About the Recipe: Cooking is "one of the nicest ways to express love," Riggs says. So it's fitting that on his wife's birthday in 2008, he served her his new recipe for tagliatelle — a meal she still remembers as "fabulous." Ever since Riggs began making his own fresh pasta, he'd been looking for a recipe with "a good combination of cream and peas and prosciutto." He found a recipe from Marcella Hazan's Essentials of Classic Italian Cooking and created his own version, adding ingredients like nutmeg to bring out "the nuttiness of parmigiano-reggiano." It's a light dish, he says, filled with flavor.

Tips: Riggs advises against using boxed pasta. Instead, if you don't have time to make it fresh, buy homemade pasta at Mazzaro's. And be sure to use real parmigiano-reggiano. "With generic Parmesan, you don't get that nuttiness, you don't get the complexity, of real parmigiano-reggiano," he explains.

On the side: The pasta would go well with a Caesar salad or a meat course.

Can't cook without: "I'm still in love with our Le Creuset cast iron enamel cookware that we got as a wedding present. I still use the same Le Creuset pots that I used in 1973."

Why do you love cooking? "I think it's pleasing my family," he says. "Having them appreciate something I came up with is heartwarming to me." Riggs has always had a passion for cooking.

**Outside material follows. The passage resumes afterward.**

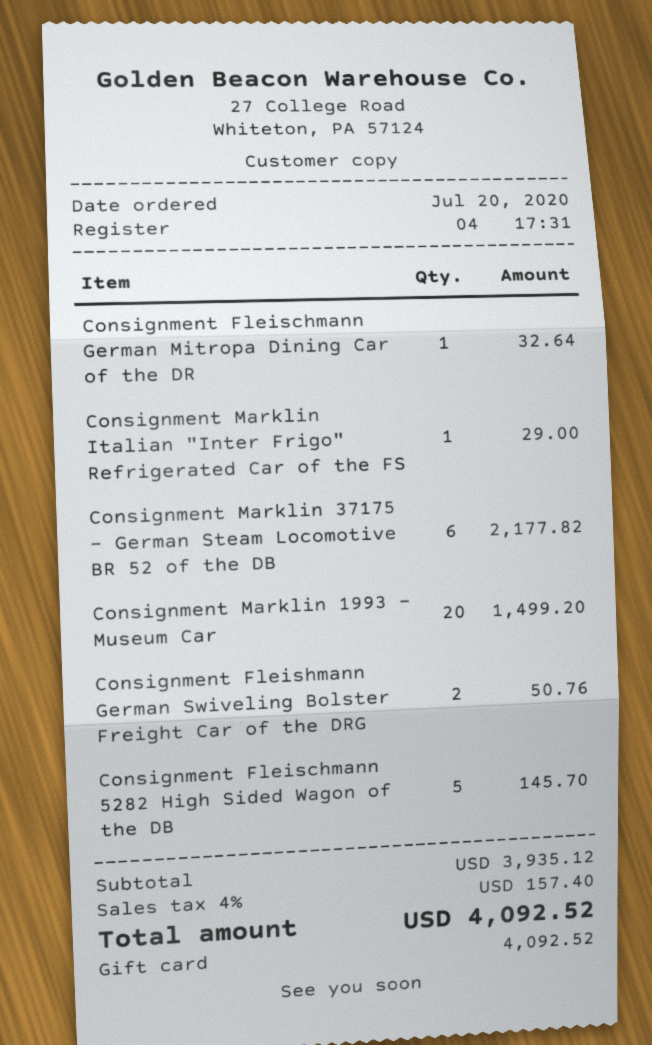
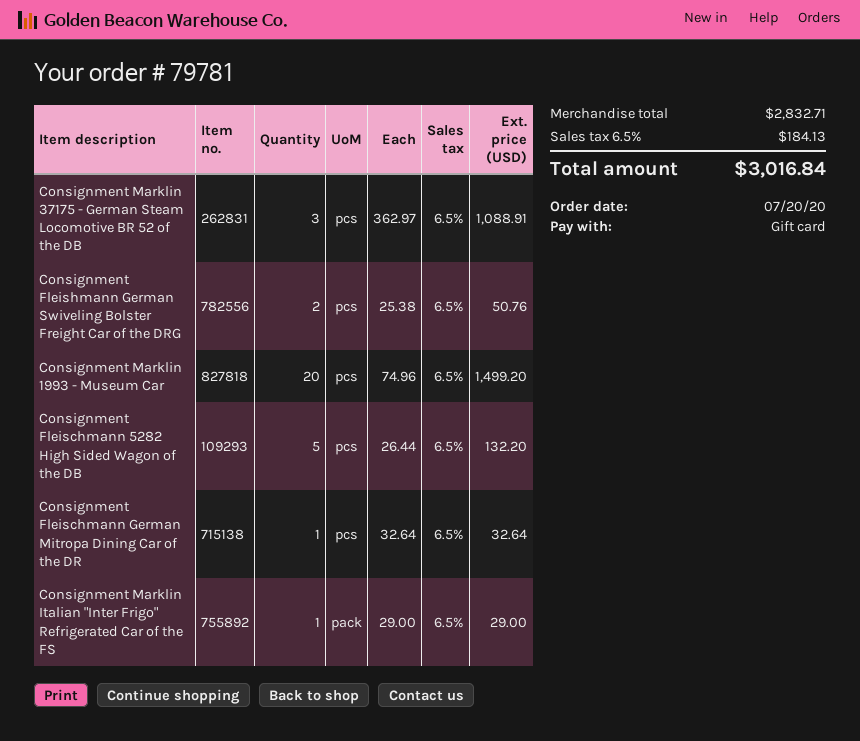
Consignment Marklin 37175 - German Steam Locomotive BR 52 of the DB: 6 for 2177.82 -> 3 for 1088.91
Consignment Fleischmann 5282 High Sided Wagon of the DB: 5 for 145.70 -> 5 for 132.20
subtotal: 3935.12 -> 2832.71
tax: 4% = 157.40 -> 6.5% = 184.13
total: 4092.52 -> 3016.84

Both he and his wife come from families who appreciate good food. His wife's grandparents were from Agropoli — an Italian town he remembers for its delicious buffalo mozzarella and view of Mount Vesuvius across the Tyrrhenian Sea. Visiting Agropoli and cooking with his wife's family has increased Riggs' love for Italian food. With Italian cooking, "it's all about the quality of the ingredients," he says.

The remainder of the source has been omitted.